Saved data entries:
◇ ◇ ◇

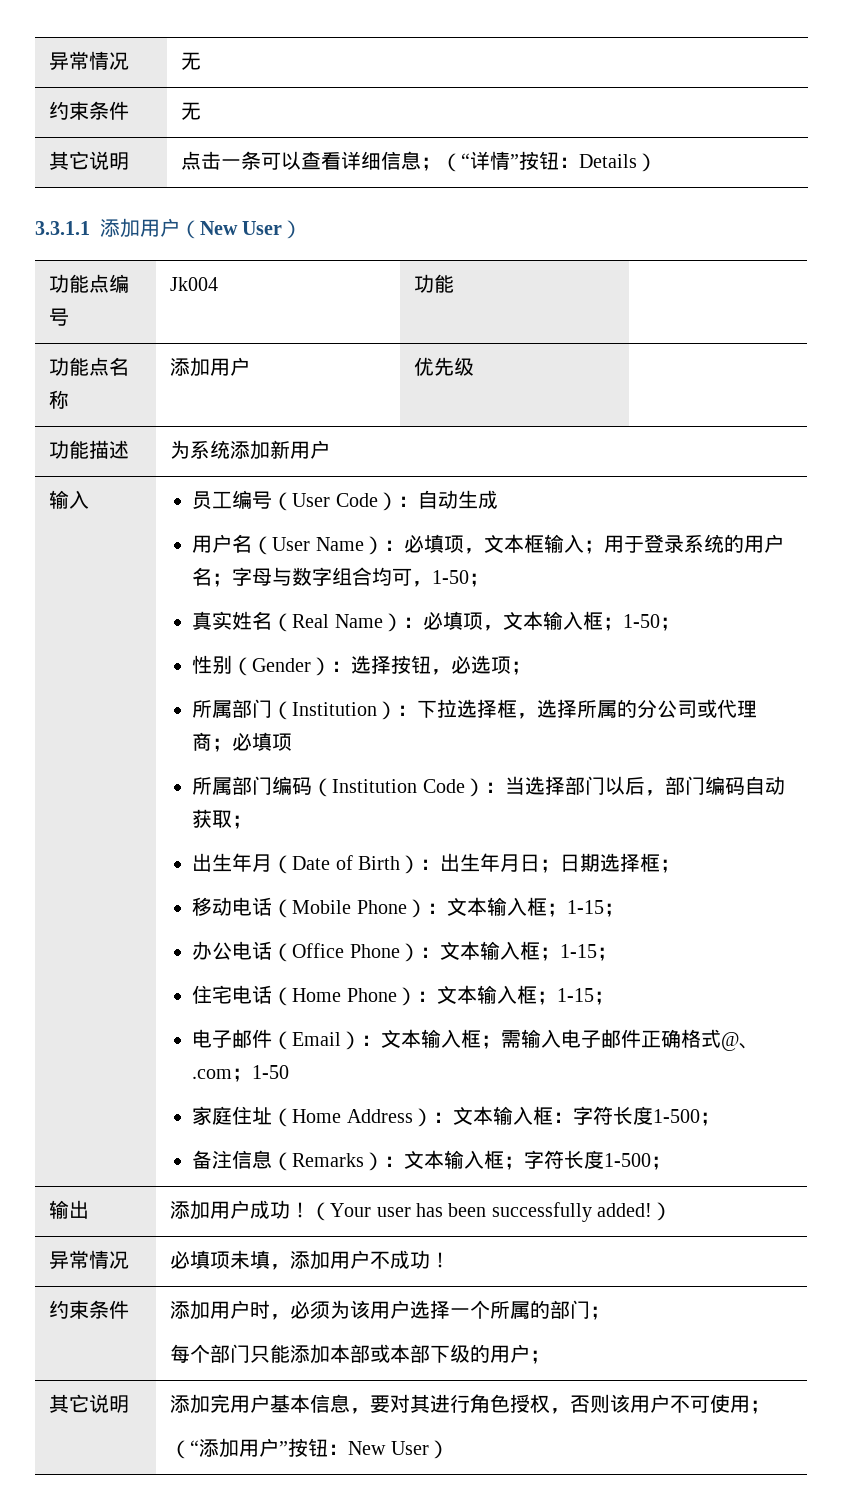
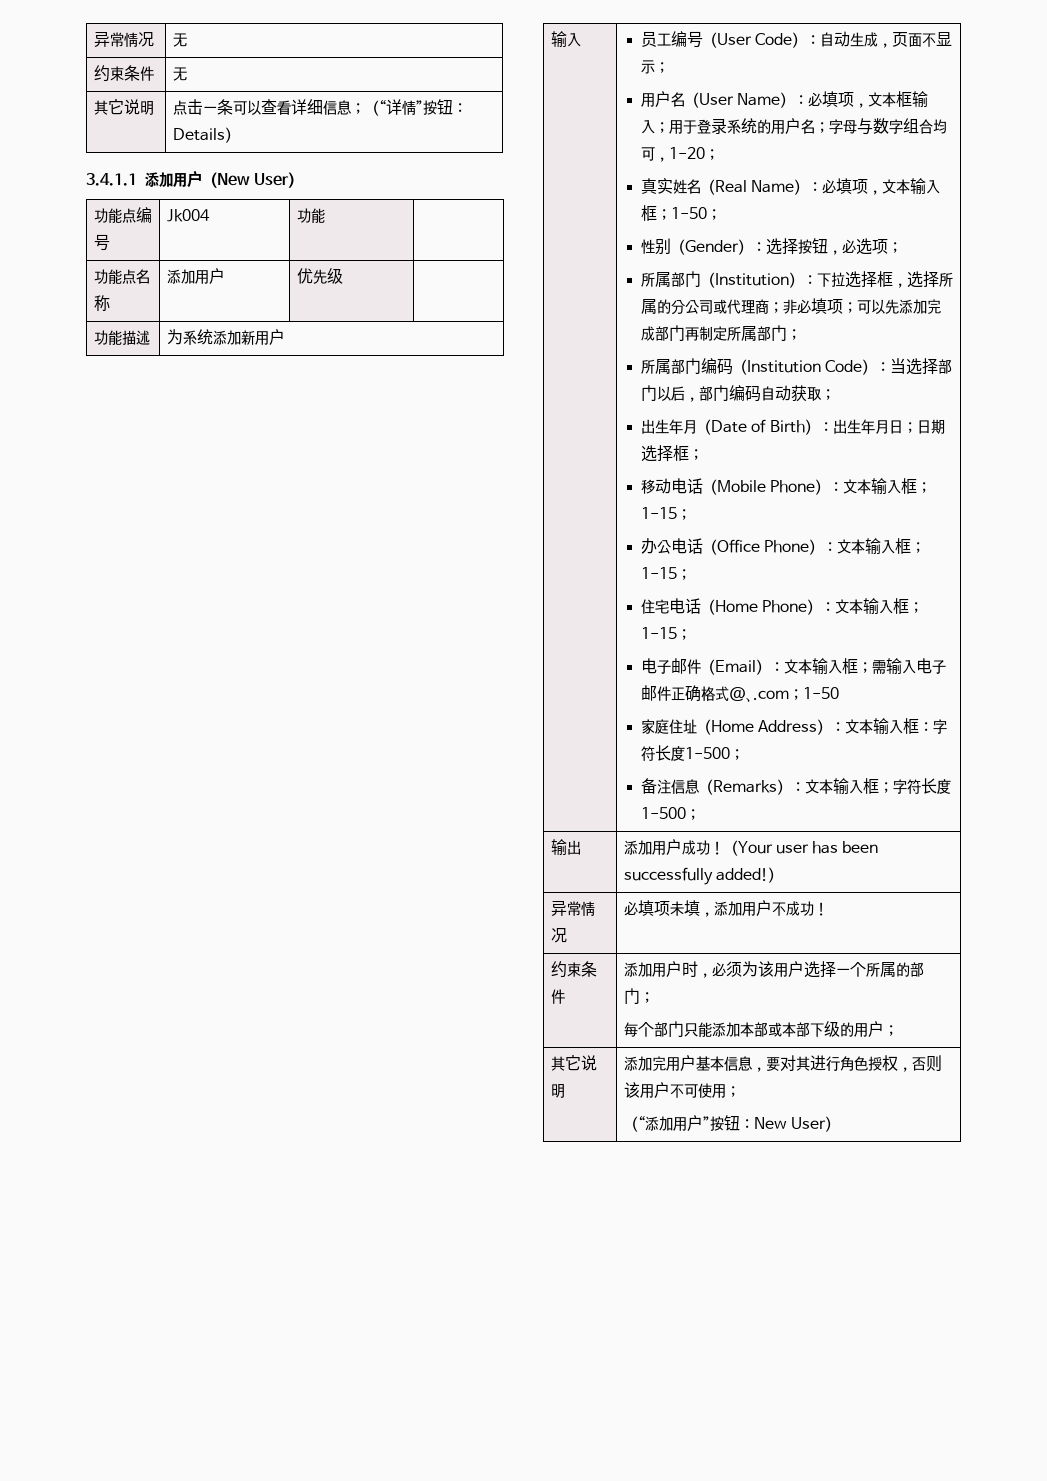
- 3.3.1.1添加用户（New User）
+ 3.4.1.1添加用户（New User）
- 员工编号（User Code）：自动生成
+ 员工编号（User Code）：自动生成，页面不显示；
- 用户名（User Name）：必填项，文本框输入；用于登录系统的用户名；字母与数字组合均可，1-50；
+ 用户名（User Name）：必填项，文本框输入；用于登录系统的用户名；字母与数字组合均可，1-20；
- 所属部门（Institution）：下拉选择框，选择所属的分公司或代理商；必填项
+ 所属部门（Institution）：下拉选择框，选择所属的分公司或代理商；非必填项；可以先添加完成部门再制定所属部门；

◇ ◇ ◇

### WORK TASK
Your task is to copy every line in the entries that holds the string "Institution".

### SOLUTION FOR THIS EXERCISE
- 所属部门（Institution）：下拉选择框，选择所属的分公司或代理商；必填项
+ 所属部门（Institution）：下拉选择框，选择所属的分公司或代理商；非必填项；可以先添加完成部门再制定所属部门；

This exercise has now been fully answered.